Initiated by the service organisation SERVOL, this programme involves community-based and parent-centred nursery school education that takes place at a regional centre. The programme, which has reached approximately 5,000 three- to five-year-old children in Trinidad and Tobago, emphasises building children's self-esteem.
Communication Strategies: 

In 1980, SERVOL built a Regional Training and Resource Centre to respond to appeals from community members to train teachers, field officers, and administrators in Early Child Care and Education (ECCE). This training was meant to prepare adults to provide community-based and parent-oriented education.

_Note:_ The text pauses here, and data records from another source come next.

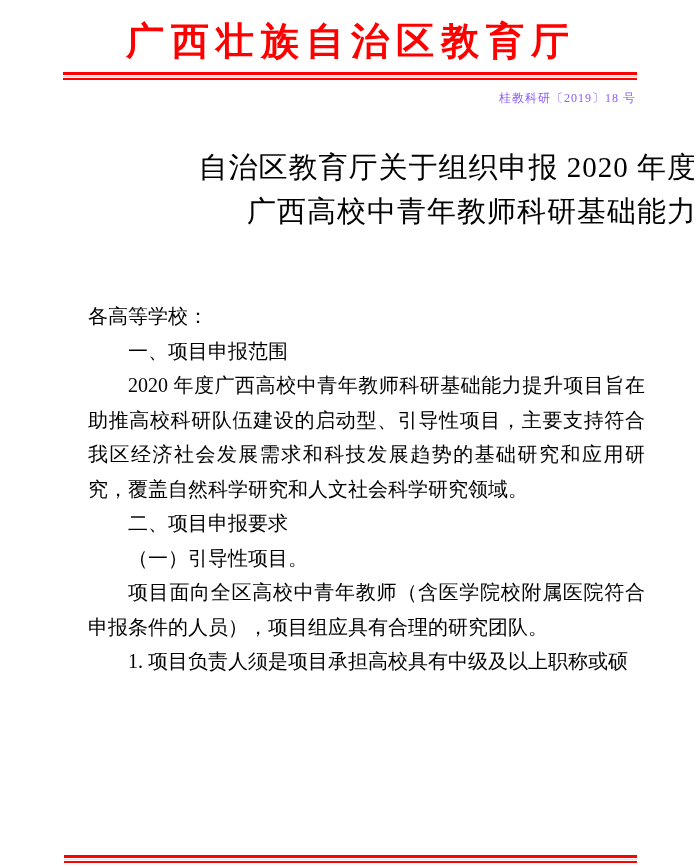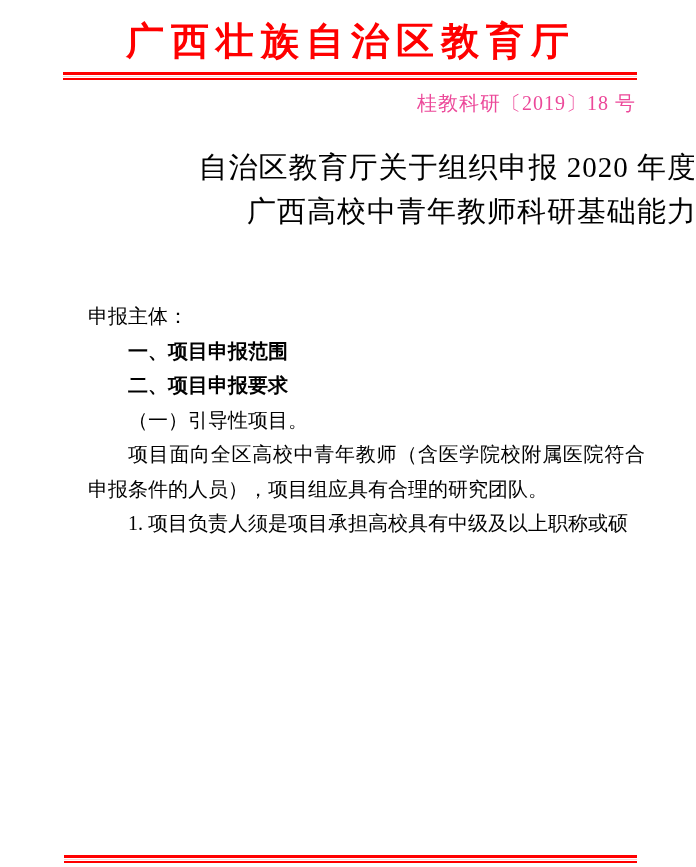--- a/index.html
+++ b/index.html
@@ -35,9 +35,9 @@
   
   .doc-number {
     position:absolute; top:86px; right:62px;
-    font-size:20px;
+    font-size:12px;
     letter-spacing:1px;
-    color:#ec4899;
+    color:#8b5cf6;
     white-space:nowrap;
   }
   

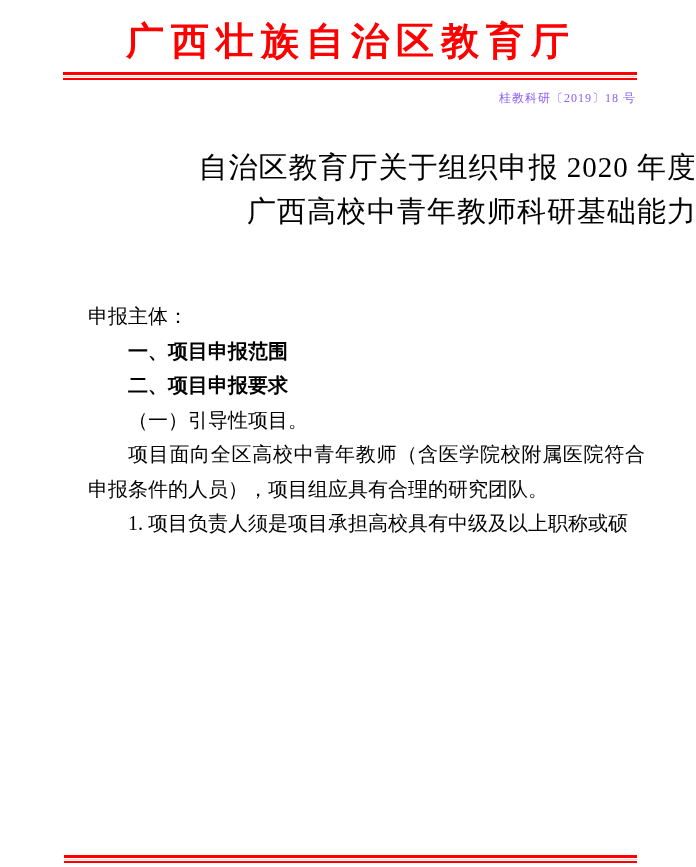--- a/index.html
+++ b/index.html
@@ -91,7 +91,7 @@
   </div>
 
   <div class="body-text">
-    <p class="salutation">申报主体：</p>
+    <p class="salutation">各高等学校：</p>
     <p class="section-heading">一、项目申报范围</p>
     <p class="section-heading">二、项目申报要求</p>
     <p class="sub-heading">（一）引导性项目。</p>

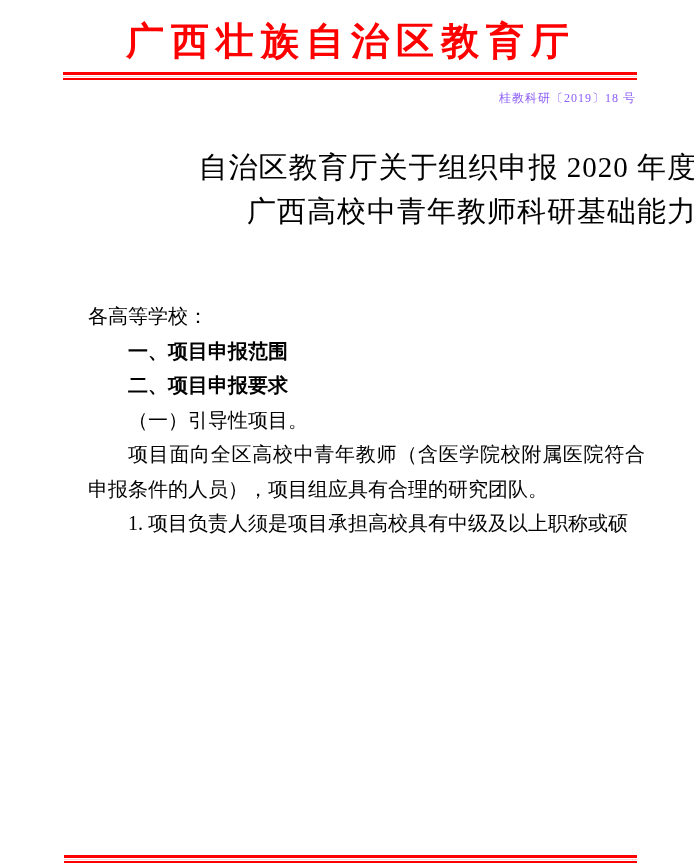--- a/index.html
+++ b/index.html
@@ -66,7 +66,7 @@
   .section-heading {
     text-indent:2em;
     font-family:"Liberation Sans","DejaVu Sans",sans-serif;
-    font-weight:bold;
+    font-weight:normal;
   }
   .sub-heading { text-indent:2em; }
 </style>

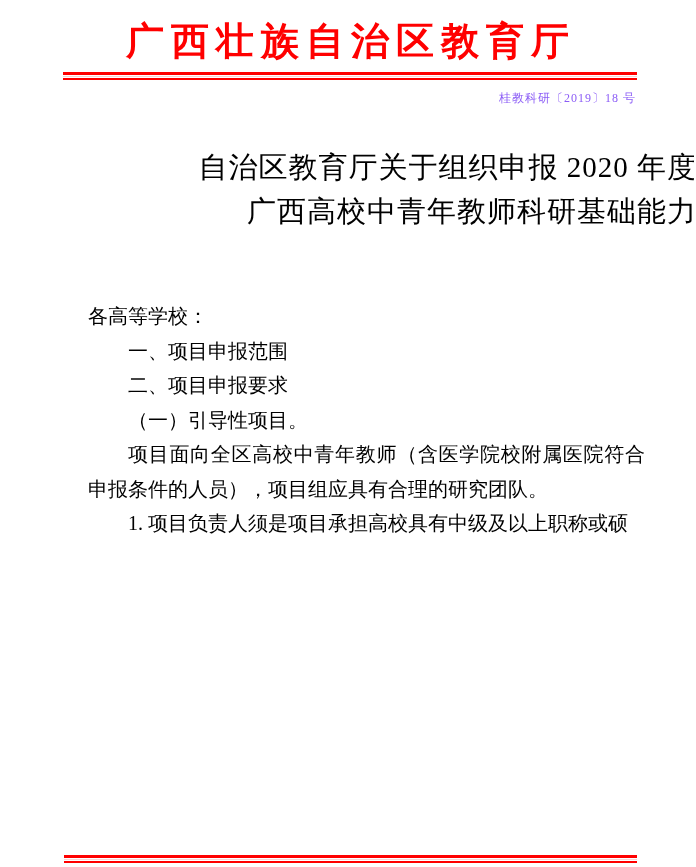--- a/index.html
+++ b/index.html
@@ -93,6 +93,7 @@
   <div class="body-text">
     <p class="salutation">各高等学校：</p>
     <p class="section-heading">一、项目申报范围</p>
+    <p class="para">2020 年度广西高校中青年教师科研基础能力提升项目旨在助推高校科研队伍建设的启动型、引导性项目，主要支持符合我区经济社会发展需求和科技发展趋势的基础研究和应用研究，覆盖自然科学研究和人文社会科学研究领域。</p>
     <p class="section-heading">二、项目申报要求</p>
     <p class="sub-heading">（一）引导性项目。</p>
     <p class="para">项目面向全区高校中青年教师（含医学院校附属医院符合申报条件的人员），项目组应具有合理的研究团队。</p>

The project has continued since that time. Teachers and field officers are encouraged to make contact with adults responsible for raising children in order to influence their child-rearing practice. This influence is intended to have a cumulative effect; in other words, it is hoped that parents who participate will then go on to shape the practices of other parents. Through contact with a trained teacher and sessions that involve sharing experiences with each other, parents are introduced to ideas including the following:

  • children can be taught lessons without being physically punished
  • the tendency of toddlers to touch and explore should be encouraged rather than suppressed
  • in their early years, children need the constant presence of the same adult figure to make them feel secure
  • fruit and vegetables are preferable to junk food or sweets
  • kissing and hugging children often is a must
  • children need to be constantly supervised in case they hurt themselves.

Development Issues

Children, Education, Nutrition, Health, Early Childhood Development.

Key Points: 

SERVOL is a service organisation engaged in educational and community-based efforts to help disadvantaged children and adolescents in Trinidad and Tobago. (Click here for a description of SERVOL.)

To honour its commitment to community participation, SERVOL has implemented a system according to which the Boards of Education serve as the official employers of the teachers involved in the programme. These Boards are responsible for the physical upkeep of the centres and for monitoring the punctuality and performance of teachers. This approach draws the community into the educational process; for example, parents vote along with the Boards of Education at an annual general meeting.

During the past 20 years, approximately 600 teachers have been trained in 150 Centres from all over the Caribbean, including Anguilla, Antigua, Barbados, Dominica, Grenada, Guyana, Haiti, Montserrat, Nevis, Panama, St. Kitts, St. Lucia, St. Vincent, and Turks and Caicos. Oxford University participates in the programme as an external examiner.

Partner Text: 

SERVOL, Oxford University. Government subsidies pay teachers' salaries.